Na publicação, Boulos afirma que o parlamentar teria utilizado uma loja de chocolates para movimentar recursos de origem suspeita. “Isso levou à suspeita mais do que óbvia de que esse dinheiro não vinha da loja de chocolate. E foi isso que ele fez na Kopenhagen da Barra da Tijuca”, declarou.
Segundo o ministro, depósitos em dinheiro ligados à franquia da Kopenhagen, aberta por Flávio Bolsonaro em 2015, chamam atenção pela frequência e pelos valores. Entre março de 2015 e dezembro de 2018, o estabelecimento teria registrado 1.512 depósitos em espécie, incluindo dezenas de operações nos valores de R$ 1.500, R$ 2.000 e R$ 3.000, que somavam montantes de até R$ 33 mil.
À época, transações superiores a R$ 10 mil exigiam comunicação aos órgãos de controle financeiro. De acordo com o levantamento citado, o fracionamento dos depósitos teria evitado esse tipo de notificação, já que apenas uma operação ultrapassou esse limite no período analisado.

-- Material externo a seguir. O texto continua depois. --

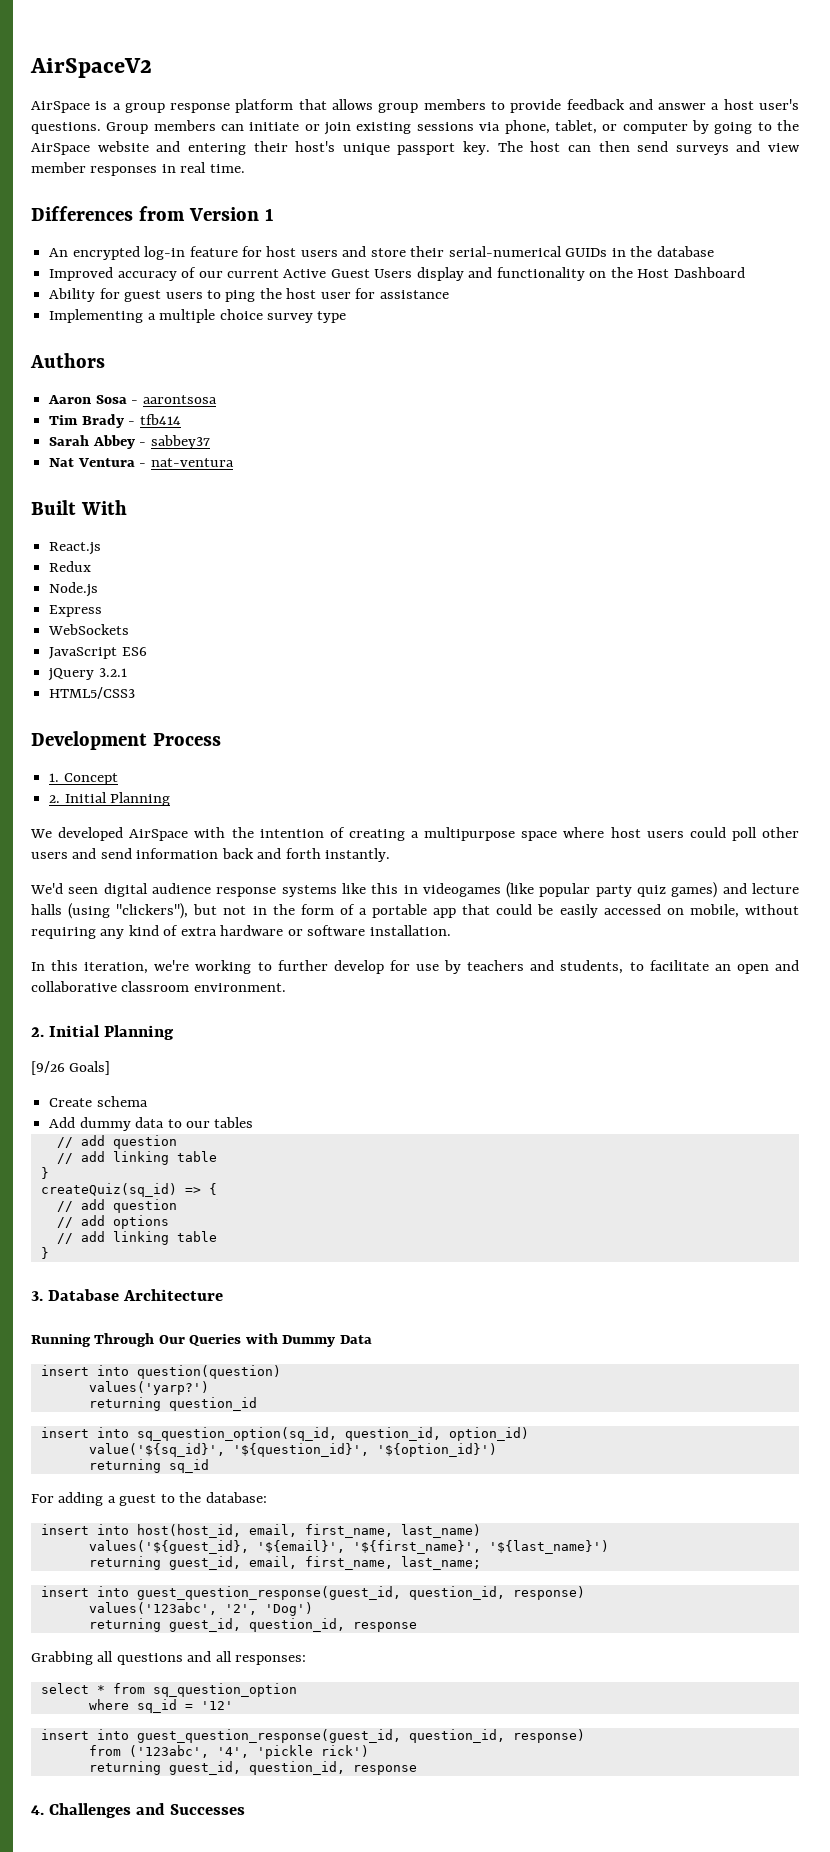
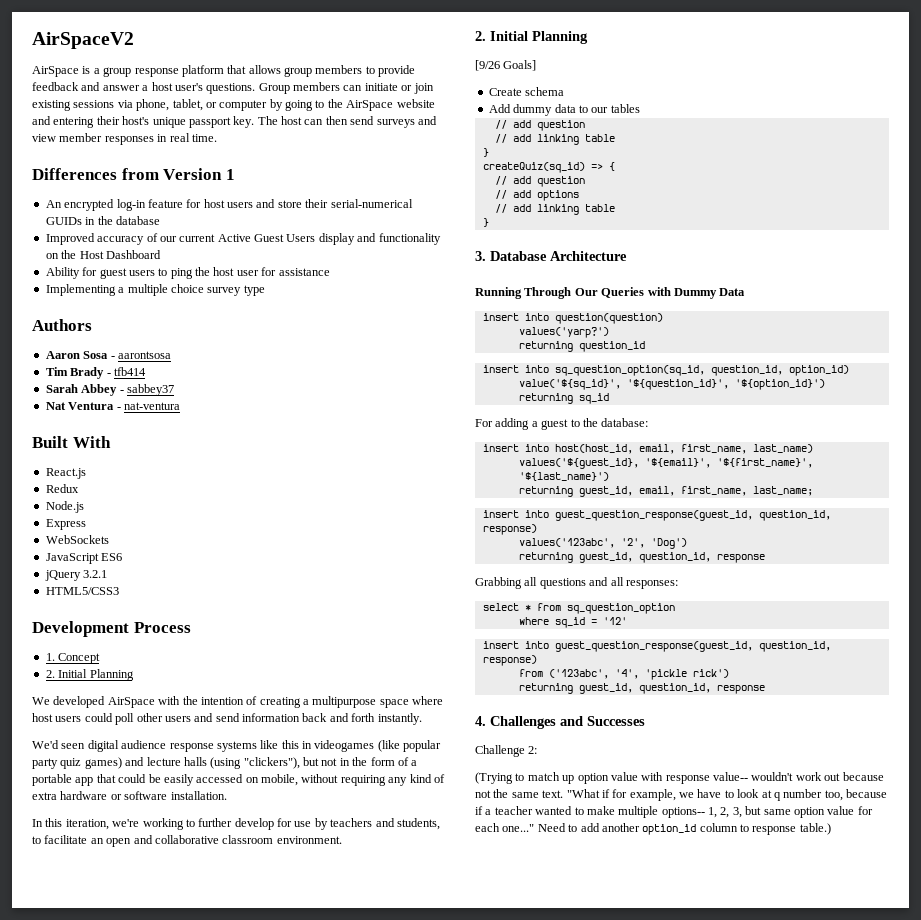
(246, 1809) none -> [475,745,538,757] [475,772,884,784] [475,789,887,801] [475,806,873,818] [475,823,831,835] // Challenge 2: // (Trying to match up option value with response value-- wouldn't work out because not the same text. "What if for example, we have to look at q number too, because if a teacher wanted to make multiple options-- 1, 2, 3, but same option value for each one..." Need to add another option_id column to response table.)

O ministro também mencionou que retiradas realizadas por Flávio Bolsonaro como sócio teriam ocorrido nos mesmos dias em que os depósitos eram feitos na conta da empresa.
O Ministério Público do Rio de Janeiro (MP-RJ) já havia apontado que datas dessas movimentações coincidiam com o período em que o ex-assessor Fabrício Queiroz seria responsável por um suposto esquema de “rachadinhas”.

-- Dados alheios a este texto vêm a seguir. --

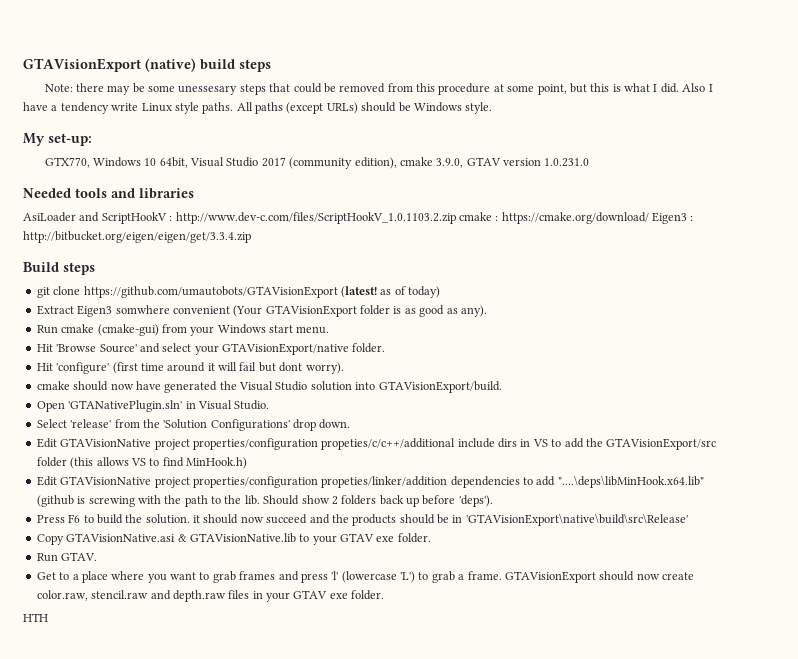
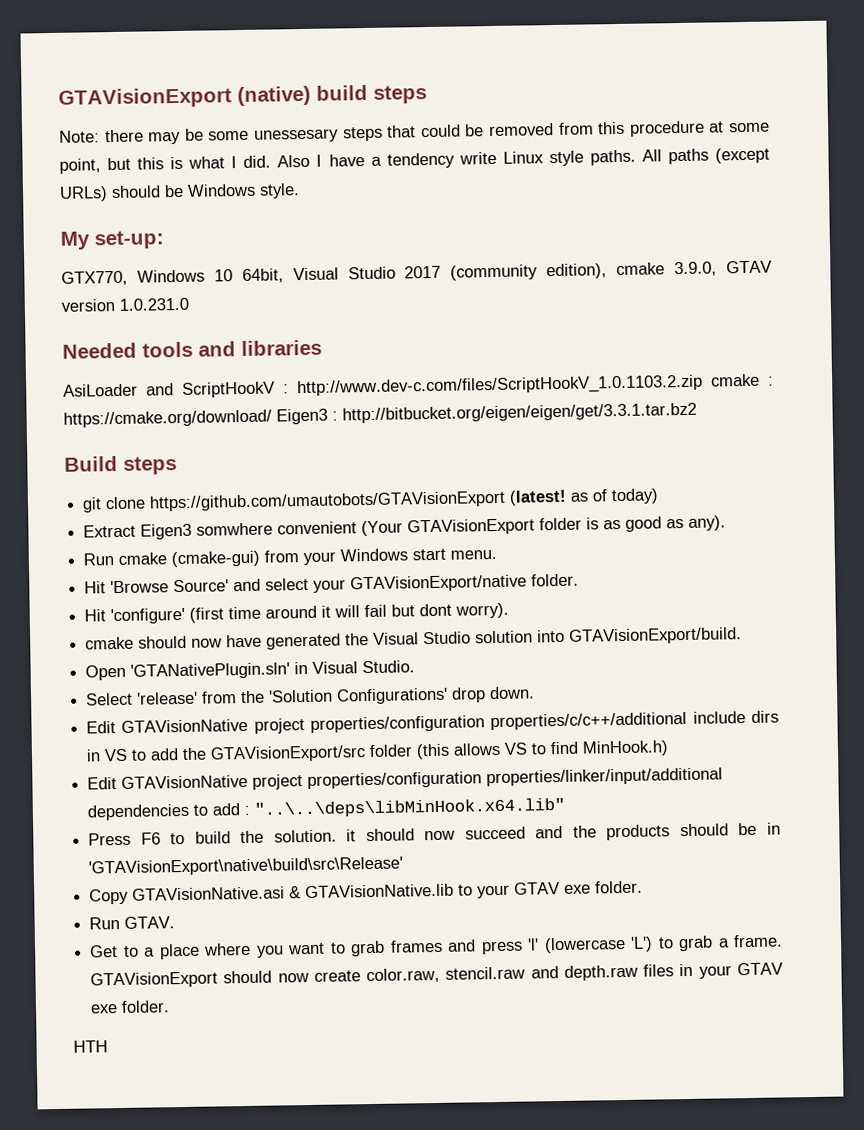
[23,231,251,243] http://bitbucket.org/eigen/eigen/get/3.3.4.zip -> [342,402,697,424] http://bitbucket.org/eigen/eigen/get/3.3.1.tar.bz2
[321,438,456,450] propeties/c/c++/additional -> [490,711,688,731] properties/c/c++/additional
[321,476,448,488] propeties/linker/addition -> [486,767,724,787] properties/linker/input/additional
[557,475,704,488] [36,495,493,507] "....\deps\libMinHook.x64.lib" (github is screwing with the path to the lib. Should show 2 folders back up before 'deps'). -> [244,797,566,818] : "..\..\deps\libMinHook.x64.lib"

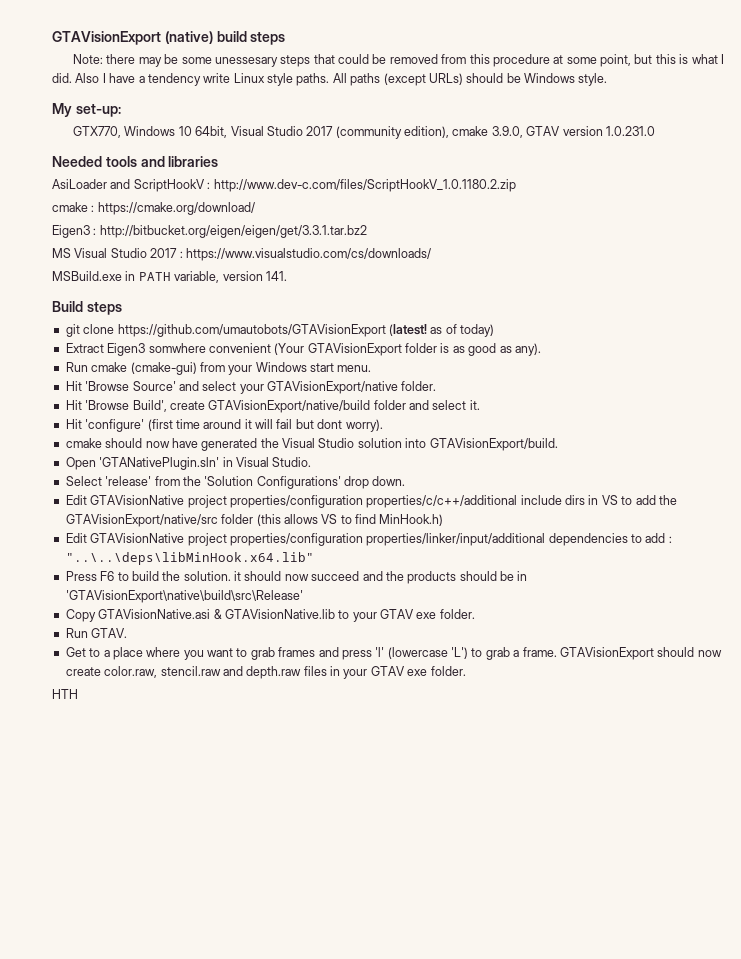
[297,374,703,398] http://www.dev-c.com/files/ScriptHookV_1.0.1103.2.zip -> [213,179,516,192] http://www.dev-c.com/files/ScriptHookV_1.0.1180.2.zip //
(272, 418) none -> (255, 208) //
(697, 413) none -> [52,248,431,261] [52,271,287,283] // MS Visual Studio 2017 : https://www.visualstudio.com/cs/downloads/ // MSBuild.exe in PATH variable, version 141.
(580, 580) none -> [65,400,480,413] // Hit 'Browse Build', create GTAVisionExport/native/build folder and select it.
[210,745,367,763] GTAVisionExport/src -> [65,514,218,527] GTAVisionExport/native/src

Flávio Bolsonaro e o sócio da franquia, Alexandre Santini, deixaram o negócio em fevereiro de 2021.
Em abril, Boulos já havia publicado outro vídeo associando o senador a um suposto esquema de lavagem de dinheiro, além de questionar a compra de imóveis em dinheiro vivo pela família Bolsonaro. “Operação com dinheiro vivo é constantemente associada à lavagem de dinheiro, a dinheiro ilícito. Se o cara vai roubar ou fazer um esquema, ele normalmente não vai fazer na conta bancária. Quando alguém compra um imóvel em dinheiro vivo, a tendência disso ser um dinheiro sujo e que a compra do imóvel é a lavagem do dinheiro é meio óbvia”, afirmou.